Phylogenetic analysis of nCoV-2019 genomes
Andrew Rambaut, University of Edinburgh, Edinburgh UK
This is a brief report outlining a simple phylogenetic analysis of publicly shared genome sequences. It gives some preliminary findings for information purposes is not intended as an academic work. All the data used here is provided by the laboratories listed below through NCBI or GISAID.
This analyses uses 176 full-length genomes kindly made available on the GISAID and NCBI Genbank platforms. Some sequences were omitted as they were too short, contain sequencing artefacts, were resequencing of the same sample or had insufficient associated information. By ‘sequencing artefacts’ I mean apparent nucleotide variation that is probably due to the process of sequencing or bioinformatics pipelines - most likely due to the difficulty of sequencing samples with low concentrations of virus.
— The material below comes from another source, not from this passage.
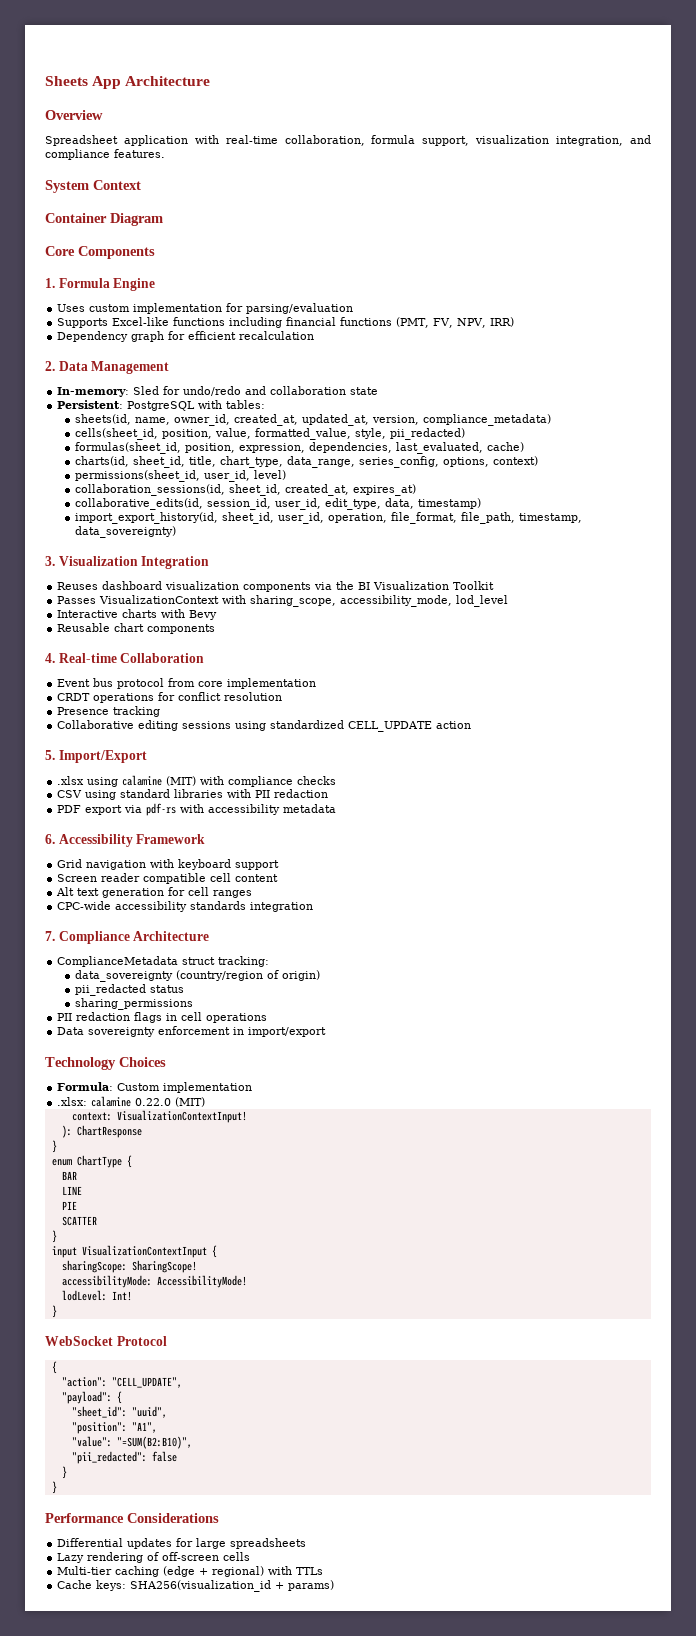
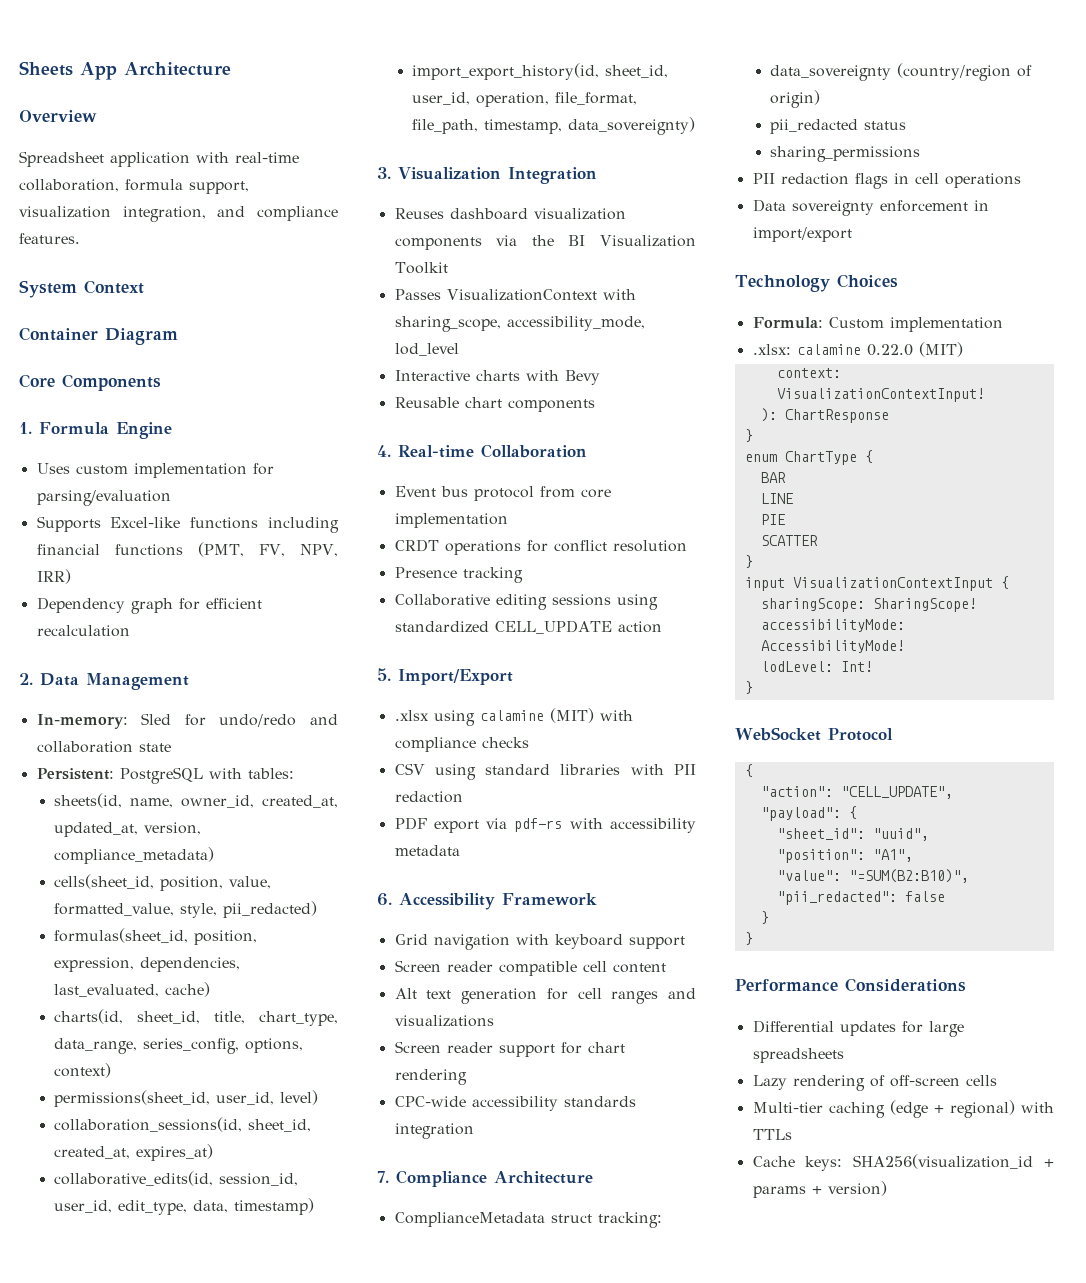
- Alt text generation for cell ranges
+ Alt text generation for cell ranges and visualizations
+ Screen reader support for chart rendering
- Cache keys: SHA256(visualization_id + params)
+ Cache keys: SHA256(visualization_id + params + version)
Removing these sequences (or in some cases masking out the artefacts) is to avoid potential biases these may cause.
Acknowledgements and details of the genome sequences used in this analysis are given in Table 6 at the end of this document.
The phylogenetic tree of the currently available complete genomes is given in Figure 1. This shows that there is limited genetic variation in the currently sampled viruses but more recent ones are showing more divergence as is expected for fast evolving RNA viruses. But the lack of diversity is indicative of a relatively recent common ancestor for all these viruses.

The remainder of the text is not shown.